I have been using Archi and Archimate for business modelling business processes a lot.

I think that Archimate is more abstract than BPN and it will difficult to build the same detailed process charts as BPN. This is a blessing and a curse.

When I do GDPR-analyses I need to identify and describe all processes and no one wants like me to spend to much time on it. Using Archimate I can do just that, identify the actual business activities without go into to much details. I am still an architect and have an architects view, and as such I will not need to be to detailed. My customer rarely have the detailed diagrams anyway and would never oblige to them so there is no point of making it to detailed. Thinking of it I cant recall I have been subject of the kind of detailed process steering throughout my career, not even the med-tech part (but I never manufactured and actual equipment).

The blessing of this is the speed of which one can capture an enterprise. One can draft a process with nonabstract business activities that could be further described but is concrete enough for an actor to carry out without further instructions and opens for the doer to be a bit creative and grow in the task. One can frame the activity, tell what comes next and the role that shall do it. One can capture how it processes personal information (and other information) to evaluate it is complies with GDPR. It is also a way to help people organize as youi can draft a decent usable process description in a minute and there is at least something for the receiver to feed back upon.

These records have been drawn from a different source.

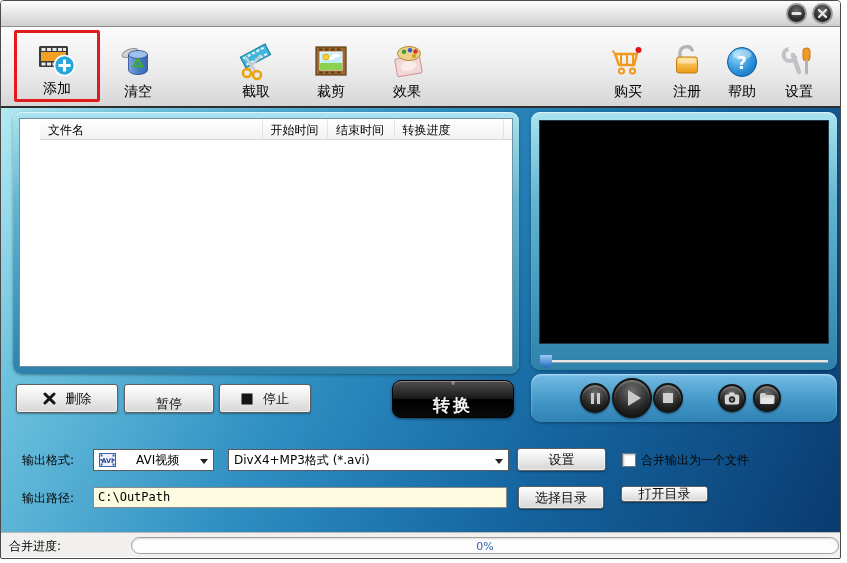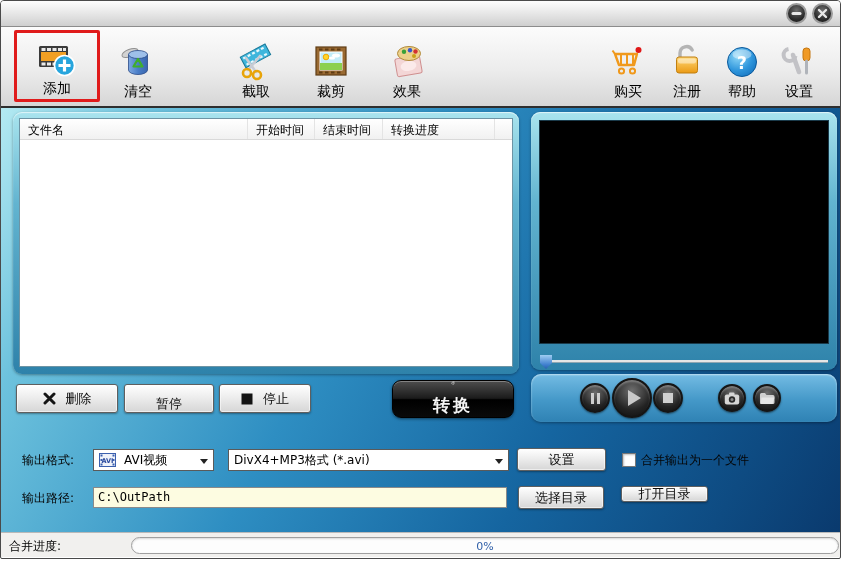--- a/index.html
+++ b/index.html
@@ -28,21 +28,21 @@
   
   .content { position:relative; height:424px;
              background:linear-gradient(118deg,#b4eaf2 0%,#6dc2dd 14%,#2e8ec2 42%,#1565a0 68%,#0e4b82 88%,#0a3a6e 100%); }
   .glass-frame { position:absolute; border-radius:9px;
                  background:linear-gradient(180deg,#a9e4ee 0%,#62b4d0 35%,#2e82aa 100%);
                  box-shadow:inset 0 1px 1px rgba(255,255,255,.65), 0 1px 3px rgba(0,0,0,.35); }
 
   
   .file-panel { left:12px; top:4px; width:506px; height:262px; }
   .list-inner { position:absolute; left:6px; top:6px; right:6px; bottom:7px; background:#fff;
-                border:1px solid #6d94a5; }
+                border:1px solid #6d94a5;padding-left:20px; }
   .list-header { display:flex; height:21px; background:linear-gradient(180deg,#ffffff,#f1f1f1);
                  border-bottom:1px solid #d9d9d9; font-size:12px; color:#000; }
   .col { padding:3px 0 0 8px; height:100%; }
   .col + .col { border-left:1px solid #e4e4e4; }
   .c0{width:227px;} .c1{width:67px;} .c2{width:68px;} .c3{width:112px;} .c4{flex:1;}
   .list-body { position:absolute; left:0; top:21px; right:0; bottom:0; background:#fff; }
 
   
   .sbtn { position:absolute; display:flex; align-items:center; justify-content:center; gap:10px;
           background:linear-gradient(180deg,#ffffff 0%,#ececec 48%,#d6d6d6 100%);
@@ -82,21 +82,21 @@
   .pp-bars { display:flex; gap:3px; } .pp-bars i { width:3px; height:11px; background:#cfcfcf; }
   .pp-tri { width:0; height:0; border-left:13px solid #c9c9c9; border-top:8px solid transparent; border-bottom:8px solid transparent; margin-left:4px; }
   .pp-sq { width:10px; height:10px; background:#cfcfcf; }
 
   
   .row-label { position:absolute; font-size:12px; color:#050505; }
   .dropdown { position:absolute; height:22px; background:#fff; border:1px solid #5a5a5a;
               display:flex; align-items:center; font-size:12px; color:#000; padding:0 18px 0 5px; cursor:pointer; }
   .dropdown .arrow { position:absolute; right:5px; top:9px; width:0; height:0;
                      border-left:4px solid transparent; border-right:4px solid transparent; border-top:5px solid #222; }
-  .dd-container { left:92px; top:341px; width:121px; gap:4px; }
+  .dd-container { left:92px; top:341px; width:121px; gap:16px; }
   .dd-codec { left:227px; top:341px; width:281px; }
   .btn-fmt-settings { left:516px; top:340px; width:89px; height:23px; }
   .checkbox { position:absolute; left:621px; top:345px; width:14px; height:14px; background:#fff;
               border:1px solid #777; box-shadow:inset 1px 1px 2px rgba(0,0,0,.25); cursor:pointer; }
   .merge-label { left:640px; top:344px; }
   .path-field { position:absolute; left:92px; top:379px; width:414px; height:21px; background:#fdfce1;
                 border:1px solid #8a8a8a; font-family:"DejaVu Sans Mono", monospace; font-size:12px;
                 color:#000; padding:2px 4px; }
   .btn-choose { left:517px; top:378px; width:86px; height:23px; }
   .btn-open   { left:620px; top:378px; width:87px; height:16px; }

I have successfully used this concept together with a process designer using BPN to capture a business value chain in terms of business activities.
What I did was to take the BPN chart and identify coherent areas of BPN activities and define the block as an Archimate Business Activity. The motivation is that each of those archimate business activities consumes IT services which we needed to identify. This way I was able to create a (from architecture standpoint) quite low level architecture design of the business flow in terms of business activities, the application services they needed and the expected application activity behind it.

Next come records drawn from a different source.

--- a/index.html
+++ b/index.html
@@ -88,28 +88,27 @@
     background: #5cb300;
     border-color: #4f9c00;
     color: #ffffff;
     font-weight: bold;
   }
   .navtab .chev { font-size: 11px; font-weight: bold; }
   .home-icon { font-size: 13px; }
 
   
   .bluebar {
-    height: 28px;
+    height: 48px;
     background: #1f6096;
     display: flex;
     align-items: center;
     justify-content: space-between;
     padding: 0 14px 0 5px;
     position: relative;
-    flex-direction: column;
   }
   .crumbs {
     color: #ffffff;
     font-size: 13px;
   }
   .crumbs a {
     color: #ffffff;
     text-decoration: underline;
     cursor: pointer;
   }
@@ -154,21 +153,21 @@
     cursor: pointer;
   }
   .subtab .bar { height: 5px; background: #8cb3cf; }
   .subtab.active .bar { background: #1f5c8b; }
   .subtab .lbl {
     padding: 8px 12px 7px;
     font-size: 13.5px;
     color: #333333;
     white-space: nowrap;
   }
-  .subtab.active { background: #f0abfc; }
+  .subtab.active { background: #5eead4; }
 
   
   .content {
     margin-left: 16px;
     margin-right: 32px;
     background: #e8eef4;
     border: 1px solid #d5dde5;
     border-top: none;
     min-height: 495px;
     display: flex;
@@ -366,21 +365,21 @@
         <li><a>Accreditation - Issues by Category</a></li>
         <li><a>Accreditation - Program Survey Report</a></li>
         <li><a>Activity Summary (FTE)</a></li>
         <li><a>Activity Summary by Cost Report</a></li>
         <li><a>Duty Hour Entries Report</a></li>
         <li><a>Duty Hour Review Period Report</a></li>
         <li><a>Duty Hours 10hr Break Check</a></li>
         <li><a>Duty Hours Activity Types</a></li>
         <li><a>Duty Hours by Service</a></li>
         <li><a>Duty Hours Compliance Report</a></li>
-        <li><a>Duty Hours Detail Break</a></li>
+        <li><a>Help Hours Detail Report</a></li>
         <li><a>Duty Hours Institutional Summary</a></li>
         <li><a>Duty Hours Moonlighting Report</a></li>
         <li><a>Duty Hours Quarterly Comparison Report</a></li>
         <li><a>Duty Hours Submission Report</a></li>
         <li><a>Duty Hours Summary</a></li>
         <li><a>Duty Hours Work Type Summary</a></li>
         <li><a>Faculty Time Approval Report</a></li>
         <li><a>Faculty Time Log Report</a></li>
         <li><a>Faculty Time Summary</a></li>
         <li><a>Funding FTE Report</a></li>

The purpose was to identify existing applications in the landscape (IKEA is a huge enterprise) and any gaps where new applications need to be acquired. I think 11 applications was involved in the flow from start to end, each with a set of application services.

I was also able to identify the information consumed and produced by each business activity, used to identify corresponding digital information in the application landscape and how the digital information will need to flow to support the business value chain.

Some architects would argue that the detailed level is not architecture, I fall into those discussions a lot. They might be right but that is mostly a problem for "excell and visio architects" suffering the loss of model based architecture like with Archi. The structure of Archimate with tool support from Archi gives great support to mix architect abstractions with nonabstract elements and cope with it. I call this "down to earth architecture" and I think there is a lot of benefits for it.